Through the range of emotions, one common thread bonded them together: Brittney Griner.
Wearing “BG” shirts and holding signs, several hundred fans rallied in support of Griner on Wednesday, hoping their sentiments would reach the WNBA player 6,000 miles away in a Russian jail cell.
“It’s really painful and hard to watch, and it’s really taken a toll on a lot of us,” said Kelly Gedney of Surprise, Arizona. “We can feel the fear that she has. It’s scary to me that she’s in a cage when she is traveling to her court cases. She’s been wrongfully detained and we’re going to do everything we can to get her home.”
Griner has spent the past four months in a Russian prison and is currently on trial. She’s accused of possessing vape cartridges containing cannabis oil when she arrived at the Moscow airport while returning to play for her Russian team, facing a prison term of up to 10 years if convicted.
The WNBA and U.S. officials have worked to free Griner without success. Griner was able to send a handwritten letter to President Joe Biden, saying she feared spending the rest of her life in prison while pushing the administration to not forget about other American detainees.
President Biden called Griner’s wife, Cherelle, on Wednesday to tell her he is working to free her as soon as possible.
“One hundred thirty-nine days have passed since my wife has been able to speak to me, to our family and our friends,” Cherelle Griner said during the rally, stopping to compose herself several times. “I’m frustrated my wife is not going to get justice. I know you all are frustrated, too. That’s why you’re here.”

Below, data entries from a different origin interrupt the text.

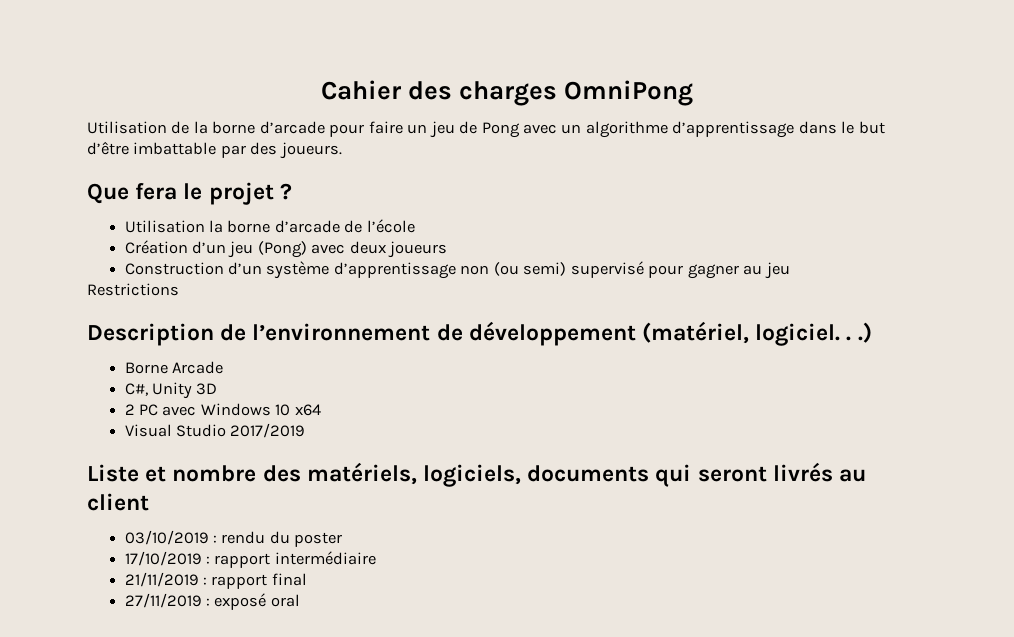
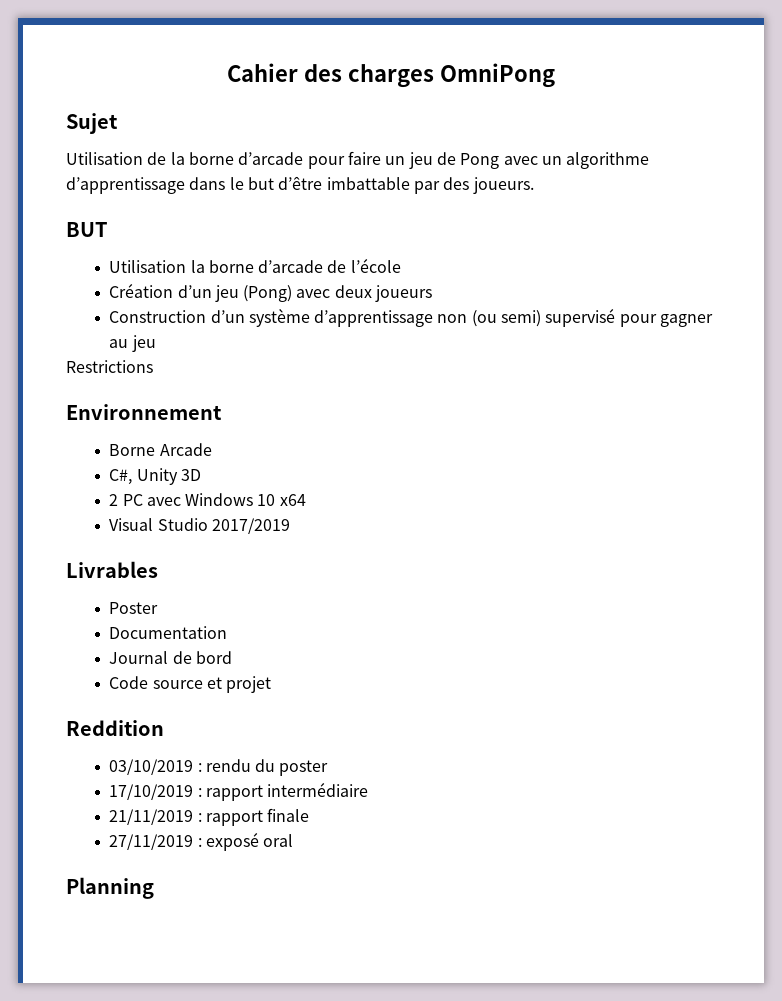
+ Sujet
- Que fera le projet ?
+ BUT
- Description de l’environnement de développement (matériel, logiciel. . .)
+ Environnement
- Liste et nombre des matériels, logiciels, documents qui seront livrés au client
+ Livrables
+ Poster
+ Documentation
+ Journal de bord
+ Code source et projet
+ Reddition
- 21/11/2019 : rapport final
+ 21/11/2019 : rapport finale
+ Planning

The rally at the Footprint Center, home of the Phoenix Mercury and Suns, was a celebration of Griner’s accomplishments on and off the court as well as a call to action.
The rally featured videos of Griner giving back to the community, dancers and a dramatic poem reading as many of Mercury teammates sat together in chairs on the right side of the court.
Phoenix Suns player Torey Craig spoke, as did Mercury player Brianna Turner.
“To know BG is to know such a kind spirit, a nice person, such a giver — I can go on and on about the type of person she is,” said Turner, who also was able to exchange letters with Griner. “We need to get her back home. She deserves to be home. She needs to be back with her family and friends. We are BG.”
Arizona Congressman Greg Stanton, the former Phoenix mayor, also was on hand after pushing a resolution calling for Griner’s immediate release passed by the U.S. House of Representatives earlier this week.
“Today was important, a show of unity, speaking in one voice that we expect our president, our administration to do what it takes to bring our fellow American back home,” Stanton said.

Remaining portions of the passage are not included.